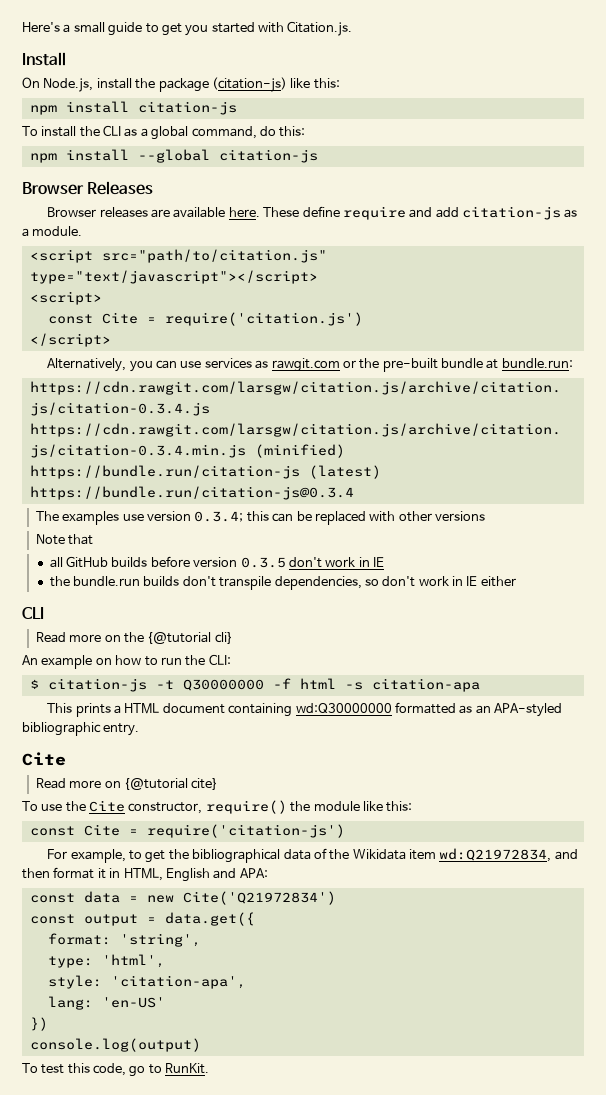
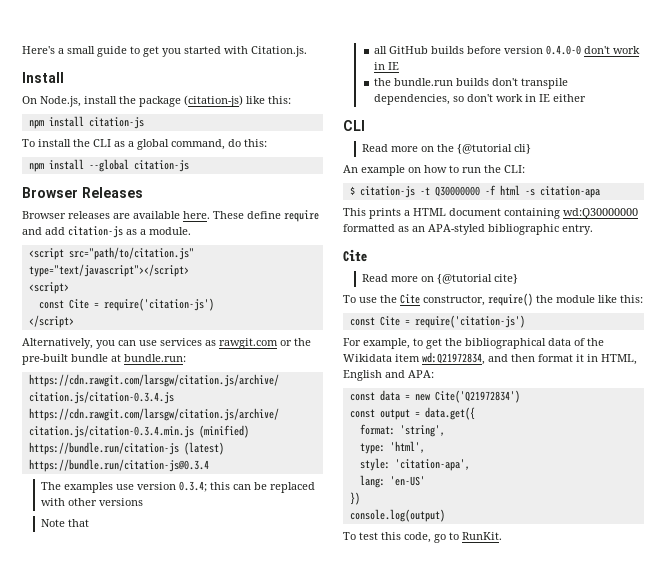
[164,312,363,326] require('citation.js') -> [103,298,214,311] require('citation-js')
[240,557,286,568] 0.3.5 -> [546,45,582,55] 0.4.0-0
━━━━━━━━
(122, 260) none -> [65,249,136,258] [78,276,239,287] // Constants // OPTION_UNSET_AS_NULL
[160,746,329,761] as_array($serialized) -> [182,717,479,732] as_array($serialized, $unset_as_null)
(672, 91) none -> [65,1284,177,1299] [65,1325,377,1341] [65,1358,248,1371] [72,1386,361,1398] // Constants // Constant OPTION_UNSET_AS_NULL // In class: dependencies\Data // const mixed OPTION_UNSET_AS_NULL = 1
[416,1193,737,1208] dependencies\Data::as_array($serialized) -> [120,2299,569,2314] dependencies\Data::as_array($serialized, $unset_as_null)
━━━━━━━━
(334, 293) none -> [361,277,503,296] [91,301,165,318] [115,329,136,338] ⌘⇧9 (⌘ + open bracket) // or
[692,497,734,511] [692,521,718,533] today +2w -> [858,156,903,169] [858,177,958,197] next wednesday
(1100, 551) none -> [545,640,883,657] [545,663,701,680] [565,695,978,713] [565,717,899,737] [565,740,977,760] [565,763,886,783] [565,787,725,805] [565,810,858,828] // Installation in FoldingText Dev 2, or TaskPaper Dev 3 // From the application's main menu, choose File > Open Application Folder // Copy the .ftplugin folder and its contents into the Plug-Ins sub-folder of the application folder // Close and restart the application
━━━━━━━━
* [Aim of the exercise]
Would you retype exactly the lines above, from the line with "[164,312,363,326] require('citation.js') ->" to the line with "[240,557,286,568] 0.3.5 ->", with both end lines kept and nothing more?

* [Exercise output]
[164,312,363,326] require('citation.js') -> [103,298,214,311] require('citation-js')
[240,557,286,568] 0.3.5 -> [546,45,582,55] 0.4.0-0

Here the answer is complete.